The SoBAR drone is short for ‘soft-bodied aerial robot. It features the same electronic elements as a regular drone but the key difference is the frame. It is made from a high-strength polyurethane-coated nylon fabric material, which is able to inflate on command.
“We see drones used to assess damage from high in the sky, but they can’t really navigate through collapsed buildings,”
says Wenlong Zhang, an associate professor and robotics expert in the Ira A. Fulton Schools of Engineering at Arizona State University.
“Their rigid frames compromise resilience to collision, so bumping into posts, beams, pipes or cables in a wrecked structure is often catastrophic. They don’t recover; they crash. Drones need to physically interact with their surroundings to accomplish a range of tasks. A soft body not only absorbs impact forces to provide collision resilience; it also offers the material compliance necessary for dynamic maneuvers such as perching.”

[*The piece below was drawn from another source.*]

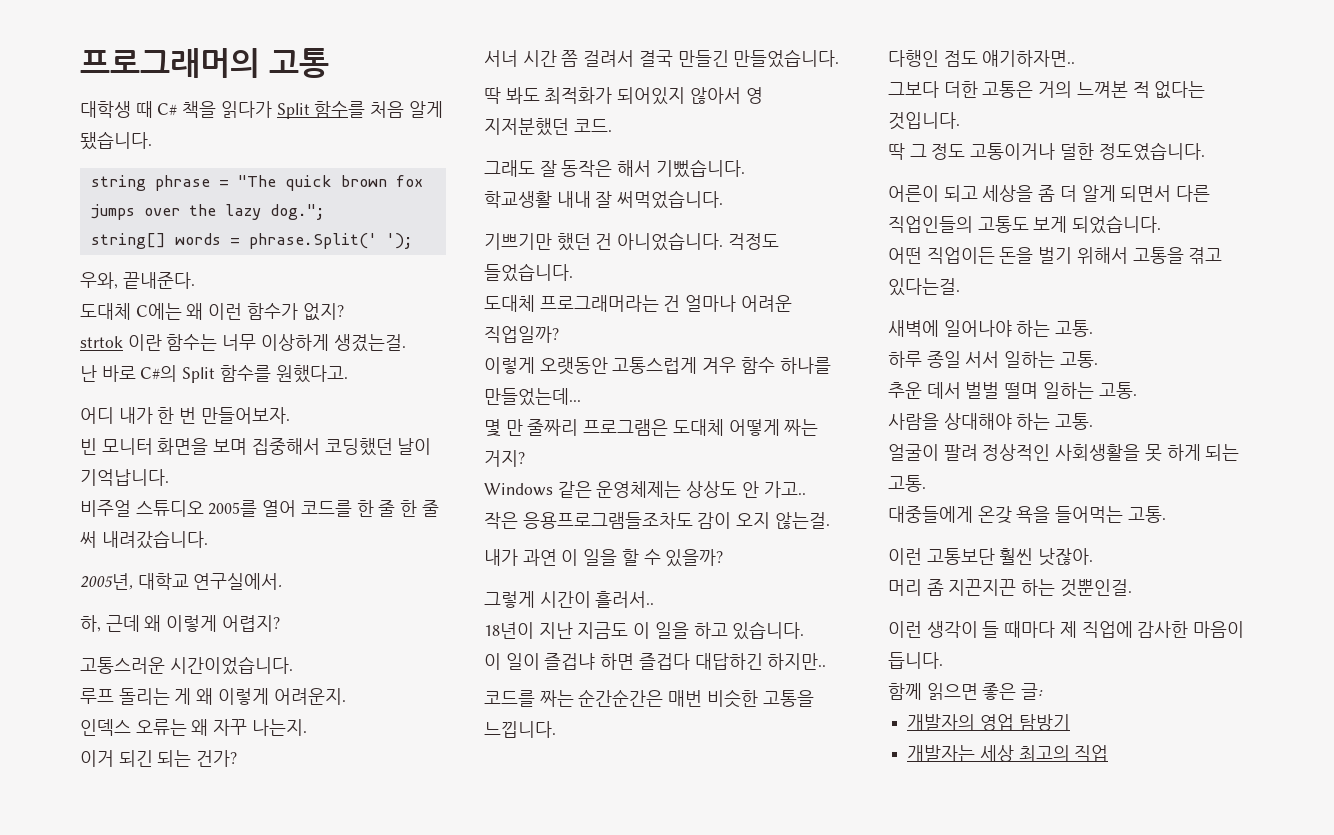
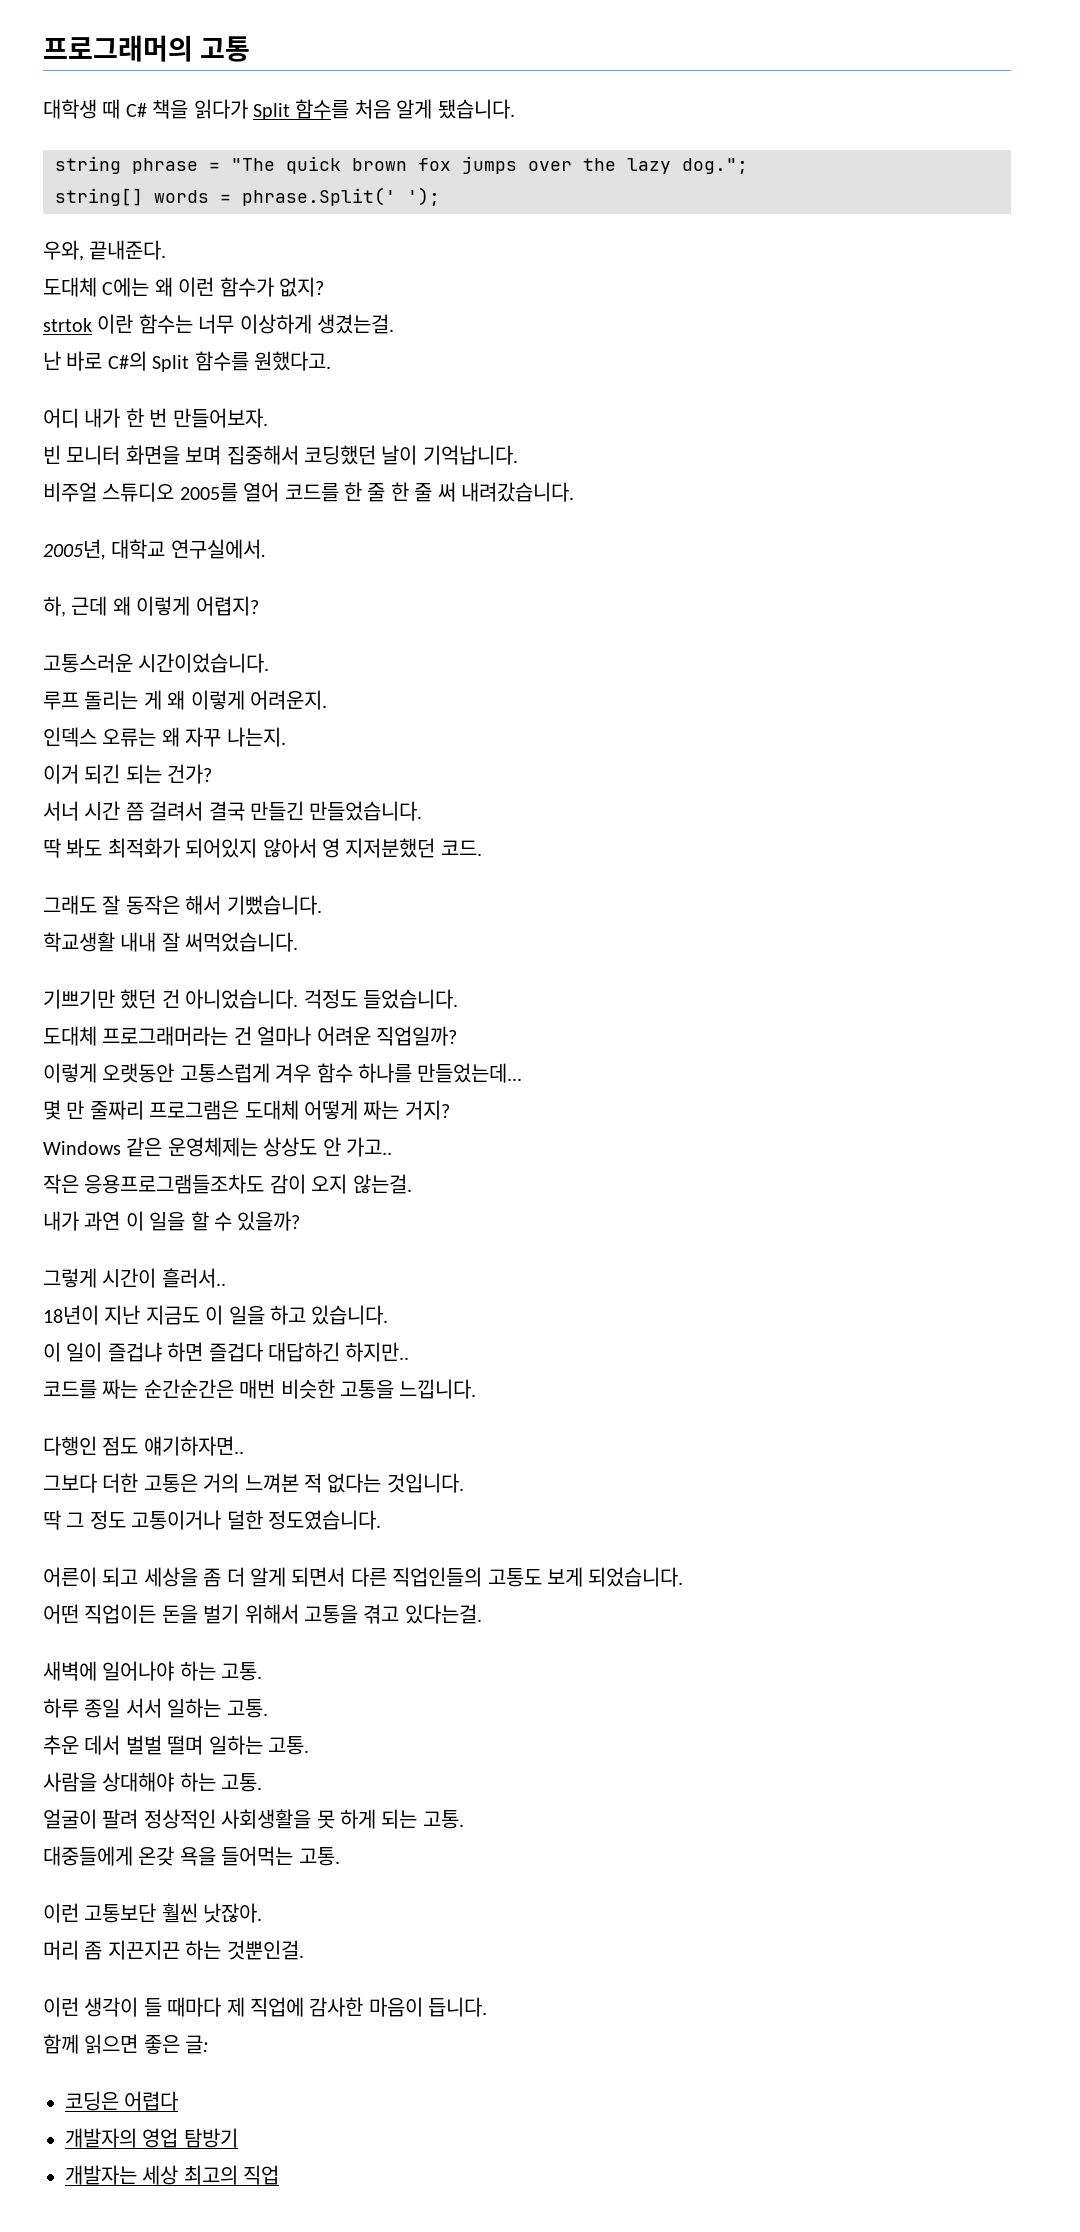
+ 코딩은 어렵다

Zhang says aerial drones need to endure knocks and jolts to achieve their potential for search and rescue operations. Toward that end, he and his lab team have designed and tested a first-of-its-kind quadrotor drone with an inflatable frame. Uniquely, it’s stiffness is tunable or adjustable to absorb and recover from unexpected taps and thumps. The results of their work have been published in the journal Soft Robotics.
“We need to change our focus on avoiding environmental contact. Drones need to physically interact with their surroundings to accomplish a range of tasks,” Zhang says. “A soft body not only absorbs impact forces to provide collision resilience; it also offers the material compliance necessary for dynamic maneuvers such as perching.”
Perching is an example of controlled collision. Birds technically collide with tree branches or other structures as they land and perch. Their compliant joints and soft tissues absorb the impact force, and a passive locking mechanism in their feet enables them to grasp onto irregular surfaces without using muscular energy to hold them in place.
Zhang and his team drew inspiration from this avian model to design a hybrid fabric-based bistable grasper for their new aerial drone. Bistable means it has two unpowered resting states: open and closed. It simply reacts to the impact of landing by snapping closed and securely gripping onto objects of various shapes and sizes.